New Delhi, Nov. 9: The Confederation of Indian Industry (CII) has predicted gross domestic product (GDP) growth at 7.2 per cent for 2003-04.
The industry association’s earlier growth forecast had been in the 6.5-6.8 per cent range. “The upward revision is due to an excellent monsoon, higher expected foodgrain output and agricultural income, and a significantly better performance of the industrial, manufacturing and services sector,” CII chief economist Omkar Goswami said.
Against the backdrop of a good monsoon, CII feels that the agricultural growth can exceed 8 per cent.

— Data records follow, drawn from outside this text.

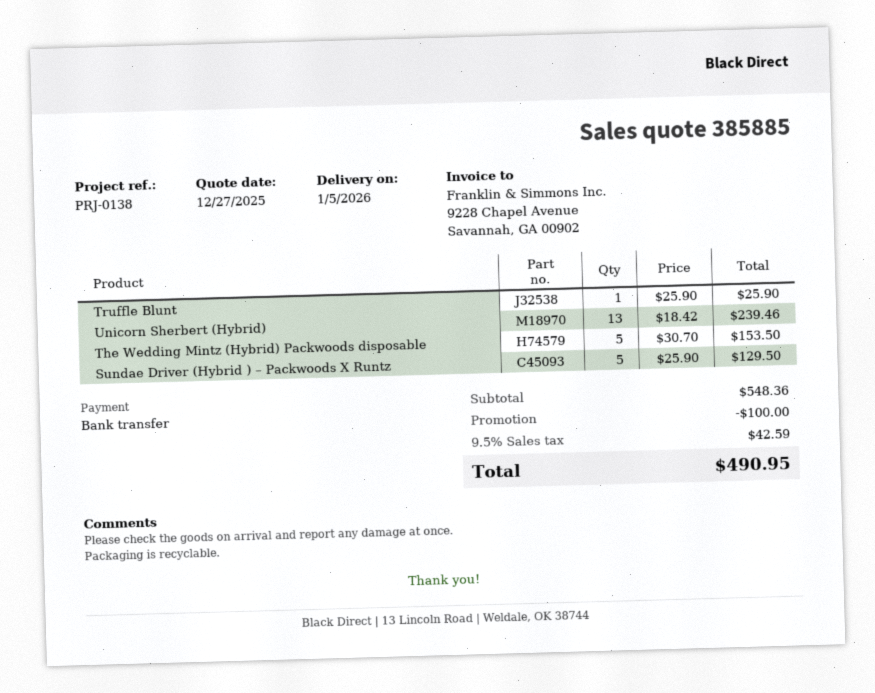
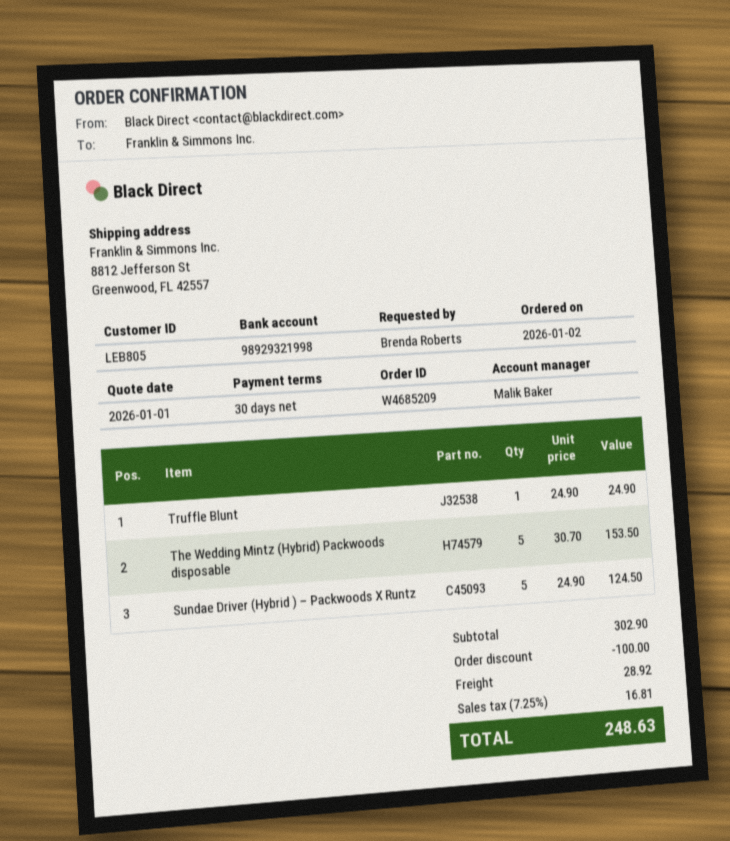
quote date: 2025-12-27 -> 2026-01-01
Truffle Blunt: 1 x 25.90 = 25.90 -> 1 x 24.90 = 24.90
Unicorn Sherbert (Hybrid): 13 x 18.42 = 239.46 -> none
Sundae Driver (Hybrid ) – Packwoods X Runtz: 5 x 25.90 = 129.50 -> 5 x 24.90 = 124.50
subtotal: 548.36 -> 302.90
shipping: none -> 28.92
tax: 9.5% = 42.59 -> 7.25% = 16.81
total: 490.95 -> 248.63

Agriculture and allied activities account for around 24 per cent of GDP.
On the other hand, the industrial sector, accounting for nearly 26 per cent of GDP, is expected to grow at 6.3 per cent in 2003-04. “Order books of companies in the manufacturing sector are fuller than they have been in the past four years,” said Goswami.
The services sector, which accounts for half of the country’s GDP at present, is expected to grow 7.5 per cent. “For the last ten years, in good as well as bad, the services sector has registered growth in excess of 7 per cent and has often crossed 8 per cent,” the chamber said.
CII also predicts that if this buoyancy in growth pattern continues for the next two quarters, then “India will see a much-needed investment cycle”.
According to CII, there is a sharp increase in trade balance. It was $6 billion in April-August 2003 compared with $2.7 billion last year. Also, the Reserve Bank of India has taken some serious steps in the recent past to curb currency appreciation. RBI reduced the ceiling on non-resident rupee deposits to Libor+100 basis points from Libor+250 basis points. Earlier, it had also cut the repo rate by 50 basis points to 4.5 per cent, indicating its support for a softer interest rate regime.
However, the chamber points out a poor growth in credit offtake. Bank credit has increased by Rs 6,000 crore only in April-September 2003 compared with an increase of over Rs 71,000 crore in the year-ago period.